-------- Material for the task

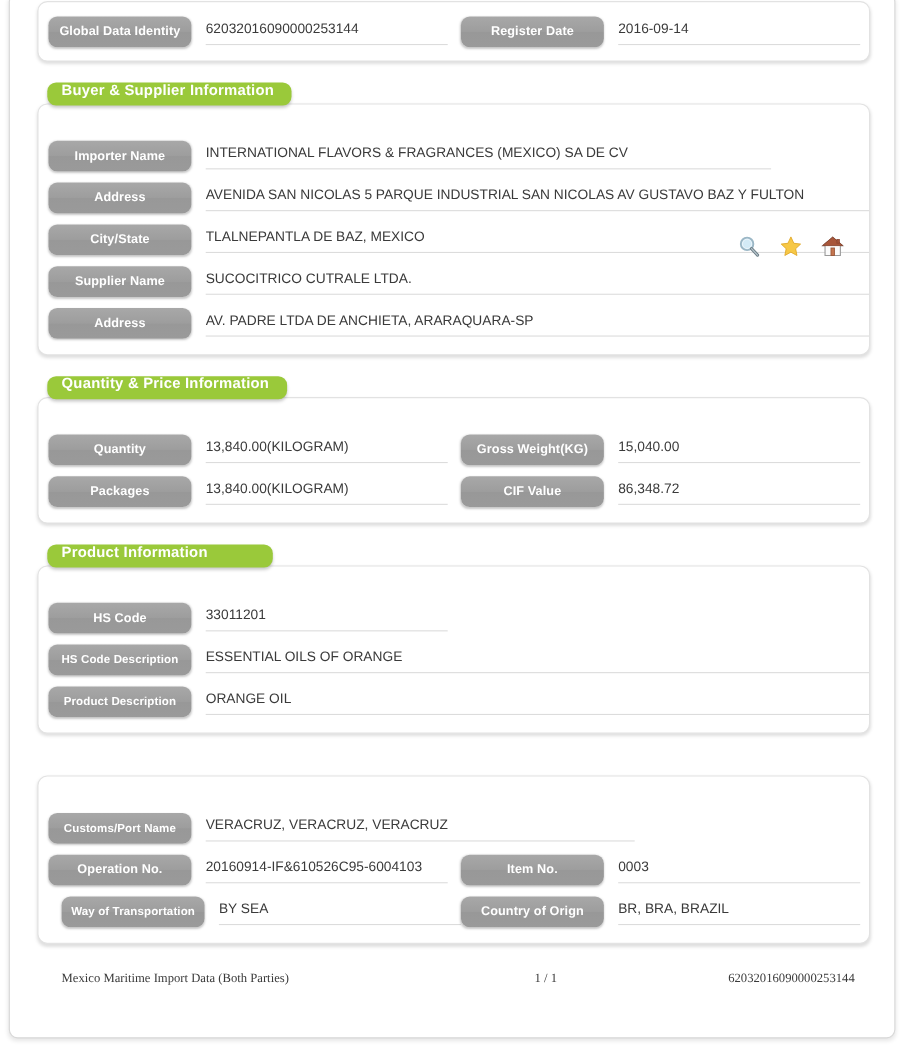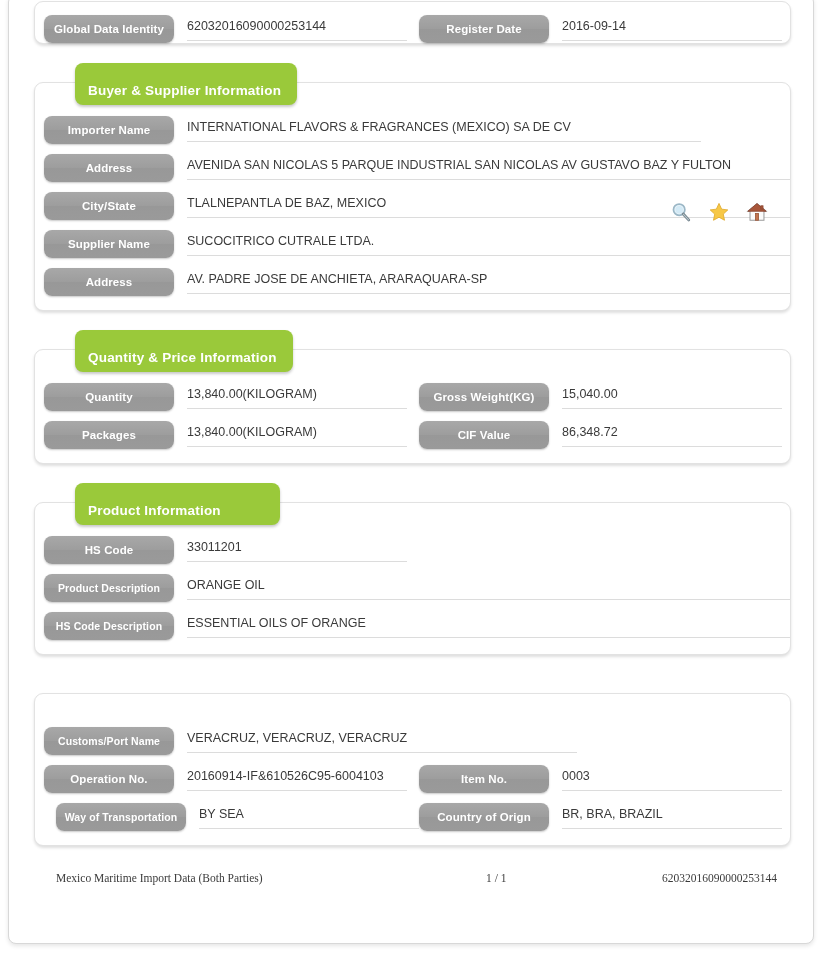--- a/index.html
+++ b/index.html
@@ -53,29 +53,28 @@
   
   .section-title {
     position: absolute;
     left: 8px;
     top: -20px;
     background: #9ac93a;
     color: #ffffff;
     font-size: 13.5px;
     font-weight: bold;
     letter-spacing: 0.2px;
-    padding: 21px 16px 7px 13px;
+    padding: 0 16px 7px 13px;
     border-radius: 8px;
     box-shadow: 0 2px 3px rgba(0,0,0,0.22);
     white-space: nowrap;
     z-index: 3;
     line-height: 14px;
     min-width: 205px;
     box-sizing: border-box;
-    margin-left: 32px;
   }
 
   
   .rows { padding: 0 0 14px 0; }
 
   .row {
     display: flex;
     align-items: center;
     padding: 0 0 0 9px;
     margin-top: 10px;
@@ -160,21 +159,21 @@
   .gap-md { height: 38px; }
 </style>
 </head>
 <body>
 
 <div class="page-frame">
 <div class="page-inner">
 
   <div style="height:6px"></div>
   <div class="card">
-    <div class="rows" style="padding-bottom:0">
+    <div class="rows" style="padding-bottom:12px">
       <div class="row two first">
         <div class="col">
           <div class="pill">Global Data Identity</div>
           <div class="value v-right">62032016090000253144</div>
         </div>
         <div class="col right">
           <div class="pill">Register Date</div>
           <div class="value v-right">2016-09-14</div>
         </div>
       </div>
@@ -223,21 +222,21 @@
       <div class="row">
         <div class="pill">City/State</div>
         <div class="value v-full">TLALNEPANTLA DE BAZ, MEXICO</div>
       </div>
       <div class="row">
         <div class="pill">Supplier Name</div>
         <div class="value v-full">SUCOCITRICO CUTRALE LTDA.</div>
       </div>
       <div class="row">
         <div class="pill">Address</div>
-        <div class="value v-full">AV. PADRE JOSE DE ANCHIETA, ARARAQUARA-SP</div>
+        <div class="value v-full">AV. PADRE LTDA DE ANCHIETA, ARARAQUARA-SP</div>
       </div>
     </div>
   </div>
 
   <div class="gap-md"></div>
 
   <div class="card">
     <div class="section-title">Quantity &amp; Price Information</div>
     <div class="card-head-spacer"></div>
     <div class="rows">
@@ -268,26 +267,26 @@
 
   <div class="card">
     <div class="section-title">Product Information</div>
     <div class="card-head-spacer"></div>
     <div class="rows">
       <div class="row first">
         <div class="pill">HS Code</div>
         <div class="value v-half">33011201</div>
       </div>
       <div class="row">
+        <div class="pill tight">HS Code Description</div>
+        <div class="value v-full">ESSENTIAL OILS OF ORANGE</div>
+      </div>
+      <div class="row">
         <div class="pill tight">Product Description</div>
         <div class="value v-full">ORANGE OIL</div>
-      </div>
-      <div class="row">
-        <div class="pill tight">HS Code Description</div>
-        <div class="value v-full">ESSENTIAL OILS OF ORANGE</div>
       </div>
     </div>
   </div>
 
   <div class="gap-md"></div>
 
   <div class="card">
     <div class="card-head-spacer"></div>
     <div class="rows">
       <div class="row first">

----------------

▶ [Your instructions]: Your answer must be a single number: the count of lines in these records that contain "Description".

▶ [Solution to the problem]: 3